Fue así como una frustración detrás de otra, esta mujer poco a poco se fue sintiendo cada vez más insegura de sus capacidades como profesional: sentía miedo de buscar trabajo porque no sabía qué decir en las entrevistas, tenía la constante sensación de que iban a ‘descubrir’ los problemas que tenía y que por lo mismo, no la iban a contratar. Y aunque al inicio intentaba vencer el miedo yendo a las entrevistas, poco a poco fue confirmando su creencia porque no pasaba ese filtro hasta que finalmente acabó por renunciar a la búsqueda de empleo. Toda esta inseguridad comenzó a afectar su relación de pareja porque al sentir que como profesional no valía, empezó a sentir que como persona tampoco. Esto la llevaba a estar irascible constantemente y ante los esfuerzos de su esposo por animarla y hacerle ver lo valiosa y capaz que era, ella reaccionaba de manera agresiva diciéndole que él le decía eso porque era su esposo y la quería, no porque fuera real. Todo esto sumado a dificultades que traían de tiempo atrás terminó llevando a una separación que fue la culminación de su inseguridad y de su renuncia a la vida.

 

Desde entonces, empezó a pasar los días acostada en la cama lamentándose y llorando por todo lo que había perdido. Se sentía frustrada consigo misma, sentía rabia contra ella y contra el mundo y sobre todo, la invadía una sensación de incapacidad constante por la que escasamente respondía por sus hijos. Fue entonces cuando sus familiares –padres y hermanos- empezaron a apoyarla: le buscaron ayuda profesional, empezaron a pagarle muchos de sus gastos, la visitaban, la llamaban constantemente para preguntarle cómo estaba y animarla y llegaron incluso a ofrecerle trabajo en la compañía de unos amigos. Pero para ella nada valía la pena y entre más buscaban ayudarla, menos veía ella la salida de su situación. Finalmente aceptó una ayuda con la cual logró estabilizarse un poco más por cuanto empezó a pararse de la cama y a asumir algunas responsabilidades y tareas de la vida diaria. Pero en el fondo, decía ella, seguía sintiendo la misma sensación de incapacidad que no le permitía buscar trabajo ni tampoco asumir las responsabilidades de la vida.

 

Durante la primera –y única- sesión, ella se dedicó a lamentarse por todas sus desgracias confesando que eso era lo mismo que había hecho en todas las sesiones con otros terapeutas. Eso, al igual que el hecho de que su familia estuviera asumiendo toda su vida por ella, alimentaba su posición de víctima confirmándole que no era capaz de asumir su vida. Y esto se confrontó durante la sesión haciéndole ver que la posición de víctima que llevaba asumiendo desde hacía tantos años no sólo no la estaba ayudando a avanzar, sino que además estaba manteniendo y empeorando su depresión. Sin duda inicialmente había pasado por momentos muy difíciles que inevitablemente la habían afectado y hecho dudar de si misma. Pero con el paso del tiempo, había tenido varias oportunidades para decidir hacer algo distinto porque ella, como todos los seres humanos, siempre tenemos la opción de decidir si seguimos en lo mismo o si empezamos a generar un cambio.

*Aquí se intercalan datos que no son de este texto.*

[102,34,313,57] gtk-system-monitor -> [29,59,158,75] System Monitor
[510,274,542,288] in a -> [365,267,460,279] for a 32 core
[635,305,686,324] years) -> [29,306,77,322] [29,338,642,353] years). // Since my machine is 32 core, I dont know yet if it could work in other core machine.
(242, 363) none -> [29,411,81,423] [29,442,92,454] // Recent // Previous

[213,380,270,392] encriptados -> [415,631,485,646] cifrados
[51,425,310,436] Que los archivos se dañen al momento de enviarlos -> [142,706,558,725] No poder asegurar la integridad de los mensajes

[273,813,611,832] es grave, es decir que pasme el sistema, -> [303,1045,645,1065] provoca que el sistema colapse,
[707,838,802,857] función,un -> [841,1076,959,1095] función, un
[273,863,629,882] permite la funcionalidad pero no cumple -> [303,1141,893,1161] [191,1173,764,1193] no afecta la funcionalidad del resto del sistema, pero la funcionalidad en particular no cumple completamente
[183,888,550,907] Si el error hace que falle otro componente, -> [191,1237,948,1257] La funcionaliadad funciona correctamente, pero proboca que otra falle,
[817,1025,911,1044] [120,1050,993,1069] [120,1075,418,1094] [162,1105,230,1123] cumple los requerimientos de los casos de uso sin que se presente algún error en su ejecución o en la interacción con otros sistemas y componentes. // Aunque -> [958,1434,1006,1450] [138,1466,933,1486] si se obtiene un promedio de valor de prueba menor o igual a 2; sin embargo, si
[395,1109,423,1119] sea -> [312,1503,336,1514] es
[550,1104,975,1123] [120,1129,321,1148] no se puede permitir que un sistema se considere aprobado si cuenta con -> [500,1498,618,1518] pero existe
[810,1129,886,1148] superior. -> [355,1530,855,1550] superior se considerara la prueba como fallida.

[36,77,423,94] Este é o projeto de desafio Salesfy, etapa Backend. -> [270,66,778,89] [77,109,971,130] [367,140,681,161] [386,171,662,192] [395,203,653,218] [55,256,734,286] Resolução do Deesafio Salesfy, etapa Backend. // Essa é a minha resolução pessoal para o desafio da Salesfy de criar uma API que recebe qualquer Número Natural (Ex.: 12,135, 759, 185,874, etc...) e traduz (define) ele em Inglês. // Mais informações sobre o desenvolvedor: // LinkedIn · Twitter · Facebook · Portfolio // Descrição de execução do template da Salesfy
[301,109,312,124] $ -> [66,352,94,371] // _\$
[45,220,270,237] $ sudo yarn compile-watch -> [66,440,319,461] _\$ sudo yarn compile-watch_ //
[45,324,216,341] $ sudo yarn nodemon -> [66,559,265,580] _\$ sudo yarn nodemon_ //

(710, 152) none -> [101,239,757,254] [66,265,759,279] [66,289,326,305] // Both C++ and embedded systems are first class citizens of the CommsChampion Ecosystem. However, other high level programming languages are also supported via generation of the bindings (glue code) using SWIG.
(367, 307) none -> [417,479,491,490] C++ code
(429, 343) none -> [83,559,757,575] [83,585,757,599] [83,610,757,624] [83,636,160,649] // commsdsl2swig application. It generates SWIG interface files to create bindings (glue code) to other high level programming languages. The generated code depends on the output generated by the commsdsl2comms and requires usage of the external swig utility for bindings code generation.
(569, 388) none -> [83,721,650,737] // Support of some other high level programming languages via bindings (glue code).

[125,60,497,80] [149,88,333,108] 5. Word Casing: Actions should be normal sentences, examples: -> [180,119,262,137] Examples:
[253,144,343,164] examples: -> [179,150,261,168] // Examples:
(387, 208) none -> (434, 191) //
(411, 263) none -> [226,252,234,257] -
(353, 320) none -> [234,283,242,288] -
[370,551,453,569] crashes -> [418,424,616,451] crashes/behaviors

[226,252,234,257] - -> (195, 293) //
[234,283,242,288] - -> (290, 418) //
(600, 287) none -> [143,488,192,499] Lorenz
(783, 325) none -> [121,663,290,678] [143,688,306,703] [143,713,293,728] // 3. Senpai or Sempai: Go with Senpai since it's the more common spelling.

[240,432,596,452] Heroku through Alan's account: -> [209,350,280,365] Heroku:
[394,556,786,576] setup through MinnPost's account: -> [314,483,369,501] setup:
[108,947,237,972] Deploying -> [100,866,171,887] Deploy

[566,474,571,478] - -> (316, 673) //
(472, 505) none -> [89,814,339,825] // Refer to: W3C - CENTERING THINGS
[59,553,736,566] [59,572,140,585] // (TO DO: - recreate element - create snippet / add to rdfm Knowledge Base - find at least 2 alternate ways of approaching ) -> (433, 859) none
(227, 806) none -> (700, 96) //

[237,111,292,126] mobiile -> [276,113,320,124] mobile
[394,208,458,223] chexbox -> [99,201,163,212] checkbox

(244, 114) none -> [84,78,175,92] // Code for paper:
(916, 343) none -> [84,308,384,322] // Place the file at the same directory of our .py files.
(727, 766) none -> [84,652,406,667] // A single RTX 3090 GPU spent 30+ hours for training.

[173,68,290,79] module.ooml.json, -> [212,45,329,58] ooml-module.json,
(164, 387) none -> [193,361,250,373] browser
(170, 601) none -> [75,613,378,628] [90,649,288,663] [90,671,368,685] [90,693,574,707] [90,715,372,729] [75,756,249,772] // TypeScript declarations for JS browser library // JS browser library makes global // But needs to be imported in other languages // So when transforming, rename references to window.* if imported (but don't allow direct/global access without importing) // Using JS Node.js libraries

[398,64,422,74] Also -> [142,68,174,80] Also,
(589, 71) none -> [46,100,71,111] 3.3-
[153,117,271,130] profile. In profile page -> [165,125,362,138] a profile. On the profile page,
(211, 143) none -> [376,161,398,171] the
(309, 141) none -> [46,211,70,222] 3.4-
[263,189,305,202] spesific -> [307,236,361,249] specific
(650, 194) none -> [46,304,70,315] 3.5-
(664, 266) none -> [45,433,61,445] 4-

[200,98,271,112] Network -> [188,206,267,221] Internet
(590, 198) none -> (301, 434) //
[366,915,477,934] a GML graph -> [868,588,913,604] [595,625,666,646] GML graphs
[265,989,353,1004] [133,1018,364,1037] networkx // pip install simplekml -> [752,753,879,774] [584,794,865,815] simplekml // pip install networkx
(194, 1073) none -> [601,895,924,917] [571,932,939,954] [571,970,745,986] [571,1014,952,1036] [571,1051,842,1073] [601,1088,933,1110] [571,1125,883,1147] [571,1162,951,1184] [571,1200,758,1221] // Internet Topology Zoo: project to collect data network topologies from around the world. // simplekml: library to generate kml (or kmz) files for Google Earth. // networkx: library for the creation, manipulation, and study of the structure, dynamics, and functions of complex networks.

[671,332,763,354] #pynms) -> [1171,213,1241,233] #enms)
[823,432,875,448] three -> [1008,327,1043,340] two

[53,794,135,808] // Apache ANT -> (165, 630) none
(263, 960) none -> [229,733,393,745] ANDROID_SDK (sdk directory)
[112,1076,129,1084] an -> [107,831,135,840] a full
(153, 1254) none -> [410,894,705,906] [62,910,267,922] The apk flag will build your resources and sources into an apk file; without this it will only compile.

Decidir es crear (Tal Ben-Sahar, 2015) y aunque parezca paradójico, a veces las personas prefieren crear una realidad dura y difícil porque los beneficios secundarios que obtienen de ella son tan grandes, que prefieren (no necesariamente de manera consciente) mantenerlos antes de asumir que pueden vivir una realidad distinta.

 

Ella fue valiente en reconocer que efectivamente con el paso del tiempo estar deprimida le había traído una serie de beneficios que la protegían de tener que enfrentar una realidad a la que le tenía miedo. Por el hecho de estar deprimida no había tenido que volver a buscar trabajo, sus padres estaban asumiendo todos sus gastos, el ex esposo también asumía la mayoría de los gastos de los niños, no había tenido que enfrentarse a la soledad de no tener una pareja y por lo mismo, tampoco había tenido que confrontarse con el temor que le generaba estar sola porque la depresión siempre estaba ahí para protegerla. De manera que si superaba la depresión, iba a tener que enfrentar todas esas problemáticas por lo que sin duda era más fácil –no por eso más sano- seguir deprimida que salir de la depresión. Y reconocer eso fue lo que le permitió decir, al final de la sesión, que no estaba preparada para hacer un proceso terapéutico porque sabía que eso le iba a implicar hacer un trabajo que no se sentía capaz de hacer ni enfrentar en ese momento. Esa fue su decisión siendo esa la razón por la que la primera fue también, la última sesión.

 

 

Ximena Sanz de Santamaria C.

Psicóloga – Psicoterapeuta

MA en Terapia Breve Estratégica.

Twitter: @menasanzdesanta

Fake it until you make it / Fíngelo hasta lograrlo

Las creencias se construyen de dos maneras: la primera es a partir de un pensamiento que genera un comportamiento y a través de la repetición de dicho comportamiento, se confirma la creencia y así se vuelve real. Por ejemplo, la persona que cree que no comer harinas de noche ayuda a adelgazar. A partir de dicho pensamiento, su comportamiento cambia y empieza a dejar las harinas en las noches con lo cual, baja de peso. Así, confirma su creencia. La segunda manera de construir una creencia es a partir de un comportamiento que repetido en el tiempo, construye la creencia mental. Por ejemplo, una persona se pone unas medias de colores el día que tiene un examen final en la universidad. Lo presenta y lo aprueba con una muy buena calificación. Casualmente el día que tiene que sacar la visa para un viaje, tiene puestas las mismas medias, justamente ese día tiene las medias puestas y casualmente también ese día, conoce a una persona que le gusta mucho. Aprueban la visa.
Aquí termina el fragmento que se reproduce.